_WHAT TO DO_: Copy out all of the data word for word. Omit every picture.

(DATASET ENTRIES)

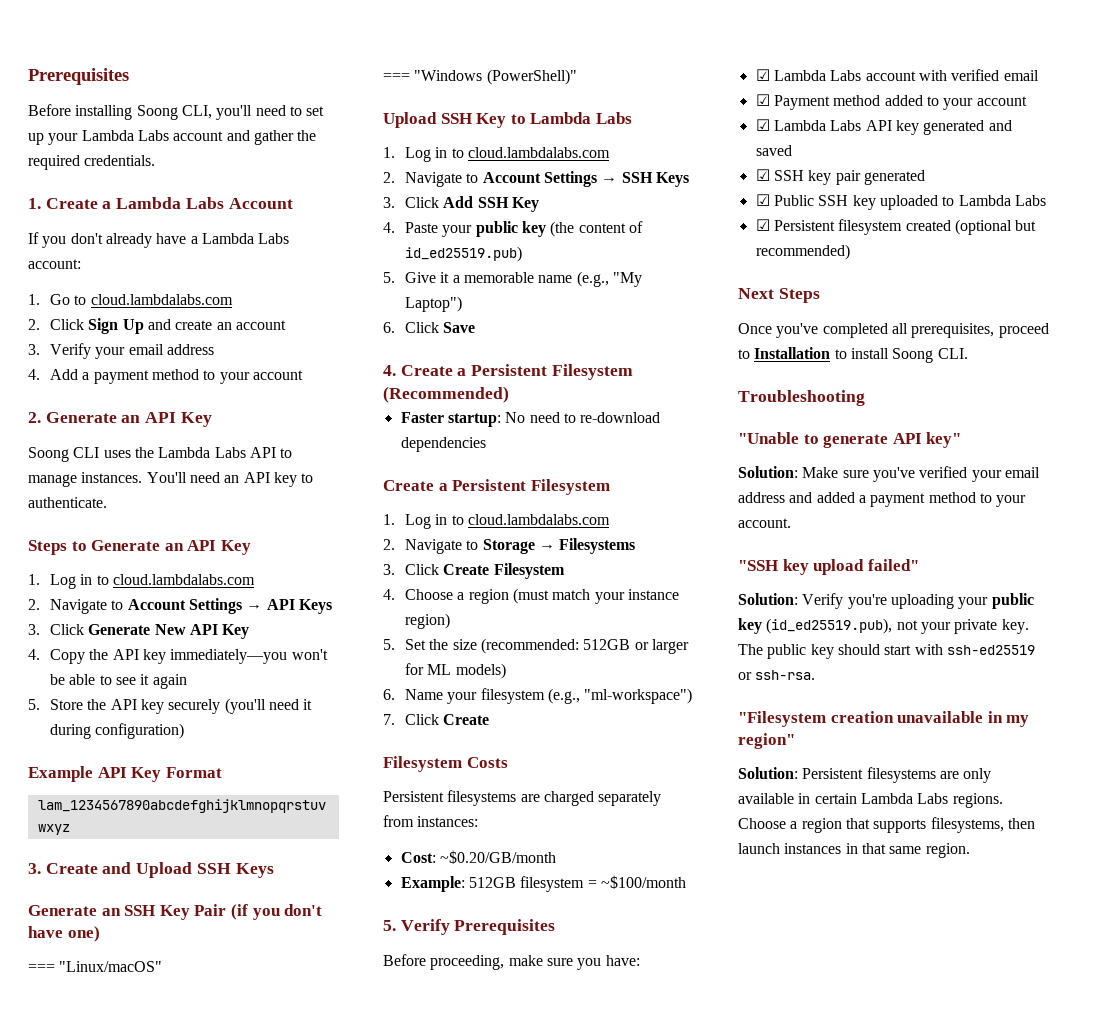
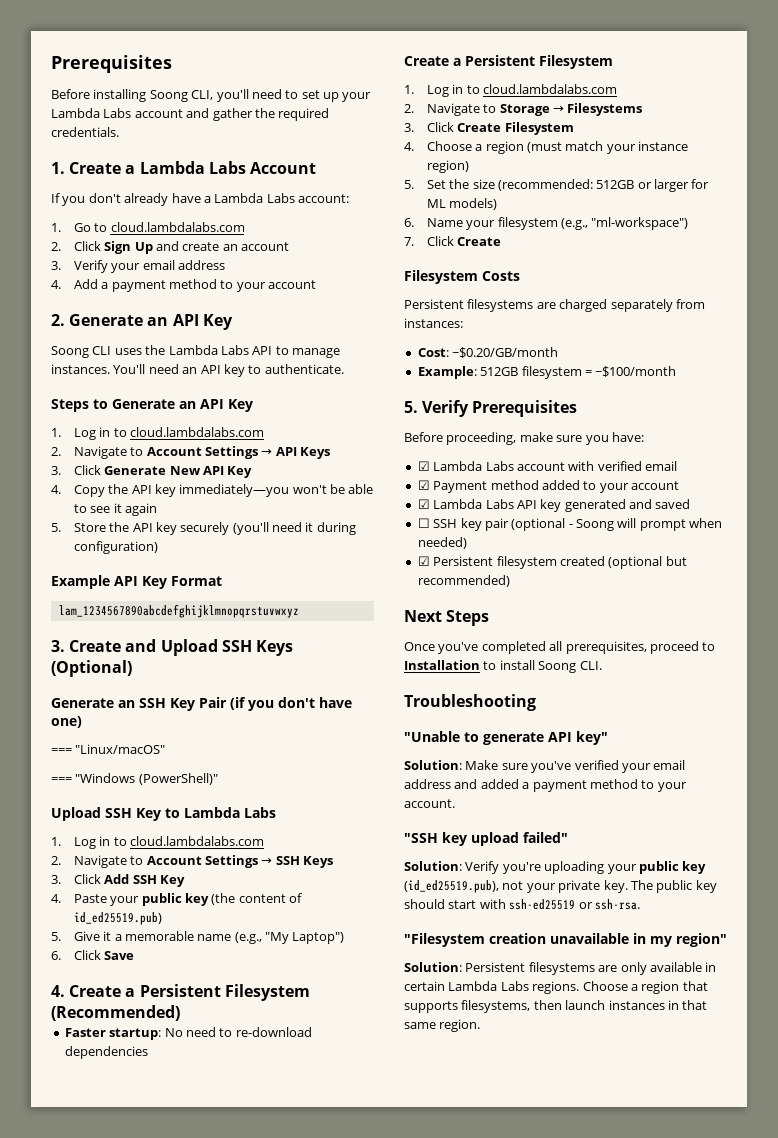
- 3. Create and Upload SSH Keys
+ 3. Create and Upload SSH Keys (Optional)
- ☑ SSH key pair generated
- ☑ Public SSH key uploaded to Lambda Labs
+ ☐ SSH key pair (optional - Soong will prompt when needed)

(End DATASET ENTRIES)

_FINISHED TASK_:
- 3. Create and Upload SSH Keys
+ 3. Create and Upload SSH Keys (Optional)
- ☑ SSH key pair generated
- ☑ Public SSH key uploaded to Lambda Labs
+ ☐ SSH key pair (optional - Soong will prompt when needed)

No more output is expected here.